It's almost like a conflict of interest......you, on one hand, have worked hard all your life to get to the point of owning a business and feel entitled to some respect, but would you want your cashier telling people "that's the way it is!?!" Hell, no! That's money! You wouldn't want people to not come back and spend it! 

There is a place near Conowingo dam that is run by a very mean old man. I go there [to the dam] several times a year and have _not _gone back to his store for OVER 20 years. That's a LOT of money to miss out on just because I asked a simple question and got yelled at for my trouble. It's right by the dam too. I drive miles out of my way NOT to go there. This ain't 1955. I can go anywhere I want. 
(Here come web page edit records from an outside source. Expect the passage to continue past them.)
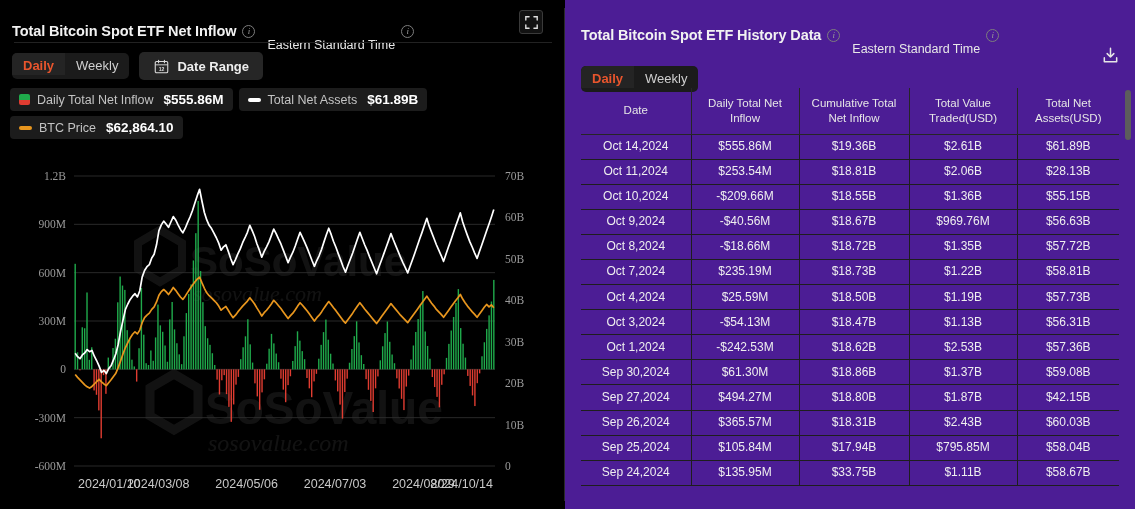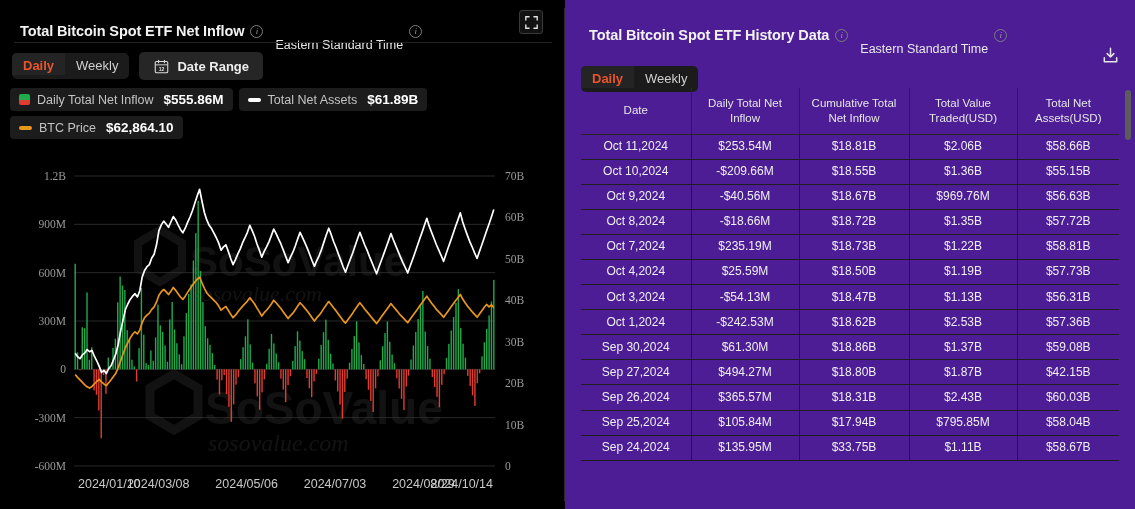"Total Bitcoin Spot ETF Net" .panel-title { margin-left: 8px -> none }
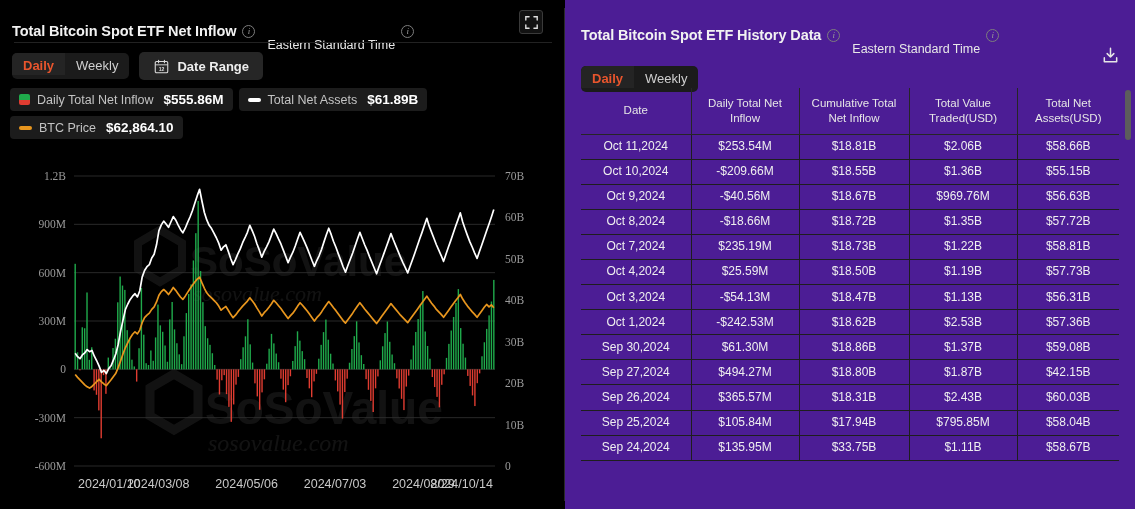"Oct 14,2024" tr { html: none -> <tr> <td>Oct 14,2024</td> <td>$555.86M</td> <td>$19.36B</td> <td>$2.61B</td> <td>$61.89B</td> </tr> }
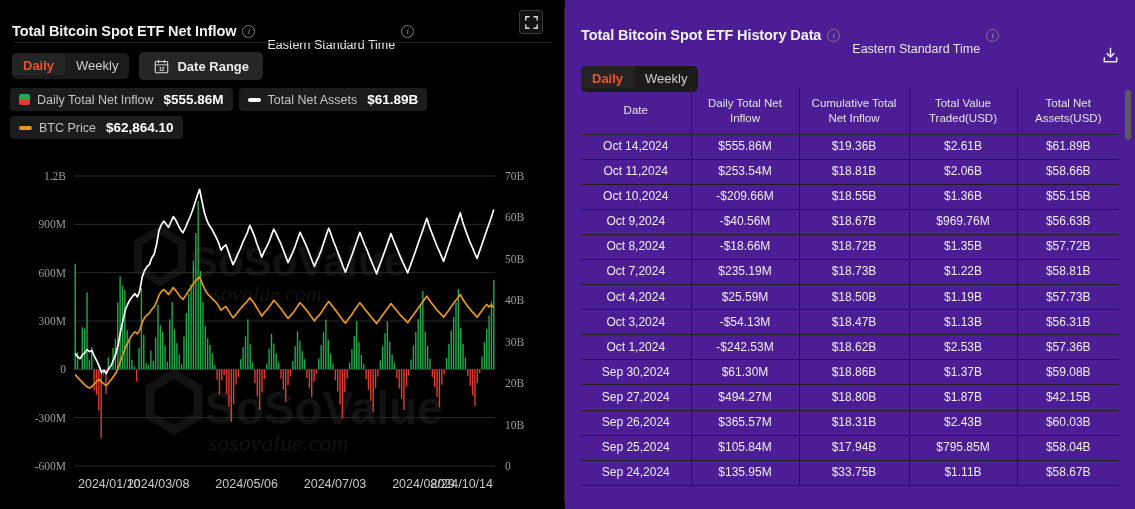"$58.66B" td { text: $58.66B -> $28.13B }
The gas station near my house charges 20 cents more than other stations per gallon. I go there because of loyalty. Not price. 


Better learn how to swim, or you'll sink like a stone - for the times, they are a changing.


----------



## supercast (May 17, 2006)

U are so right , the Cheverly bait shop owner is like that dispite he has the best blood worms around most Anglers stays away this owner has the old heavy 15' ugly sticks still tagged for $300 these can be bought at Walmart for $80 on sale $69 
U walked in and say hello he just looked in your eyes and waits on u to say what u need , my friend went there few months ago and said that was his last he is one crude person 
Years ago when these folks opened business they had few competitions therefore they could say and treat customers poorly nowadays everybody sold everything , going fishing u went by Walmart , line, hooks , sinkers , food , lamps , ice, reels , rods and a choice to select your bait and if something goes wrong u always have a recourse without any problem 
One last thing @ Cheverly Cash tender only for all blood worms sale to me this is weird however u can't tell a person how to run one business


----------



## Tracker01 (Apr 4, 2011)

In the early 70s Ray Reynolds ran Cheverly Sport, at that time they had everything you wanted. They also were robbed or broken into almost weekly. I remember one time My Dad and I went there and the roof had a big hole in it where they came in from. I think Eds Bait and Tackle was one of the best. They would leave the minnows outside for us and I would leave the money taped to there door. They lived above the store. I think most of these small places are bitter because they cant buy at the same discount as the big places. Personaly I prefer a smaller place compared to the larger ones. Take Walmart for example the one in Bowie is worthless for fishing gear unless you are looking for hooks. The Super Walmart on 97 carries 5 times as much. The Kmart in Bowie has a couple of racks of fishing gear and thats it, alot of old stock. But you go across the Bay Bridge and the Kmart there has 2 isles of fishing gear. And every one knows BPS carries just about everything , BUT live bait. A bait shop that carries minnows these days is priceless , I think it so funny when they say no we stopped carrying minnows they are too hard to keep alive, no you are just too lazy to keep them alive. Small bait shops have a place in todays market but the also need to open there eyes and see that fresh bait wheather it is bunker , worms, and minnows , soft crabs , will have a good customer base. Any bait shop that carried these items would have me as a customer for life.


----------



## Stinky_Pete (Mar 28, 2011)

Tracker01 said:


> In the early 70s Ray Reynolds ran Cheverly Sport, at that time they had everything you wanted. They also were robbed or broken into almost weekly. I remember one time My Dad and I went there and the roof had a big hole in it where they came in from. I think Eds Bait and Tackle was one of the best. They would leave the minnows outside for us and I would leave the money taped to there door. They lived above the store. I think most of these small places are bitter because they cant buy at the same discount as the big places. Personaly I prefer a smaller place compared to the larger ones. Take Walmart for example the one in Bowie is worthless for fishing gear unless you are looking for hooks. The Super Walmart on 97 carries 5 times as much. The Kmart in Bowie has a couple of racks of fishing gear and thats it, alot of old stock. But you go across the Bay Bridge and the Kmart there has 2 isles of fishing gear. And every one knows BPS carries just about everything , BUT live bait. A bait shop that carries minnows these days is priceless , I think it so funny when they say no we stopped carrying minnows they are too hard to keep alive, no you are just too lazy to keep them alive. Small bait shops have a place in todays market but the also need to open there eyes and see that fresh bait wheather it is bunker , worms, and minnows , soft crabs , will have a good customer base. Any bait shop that carried these items would have me as a customer for life.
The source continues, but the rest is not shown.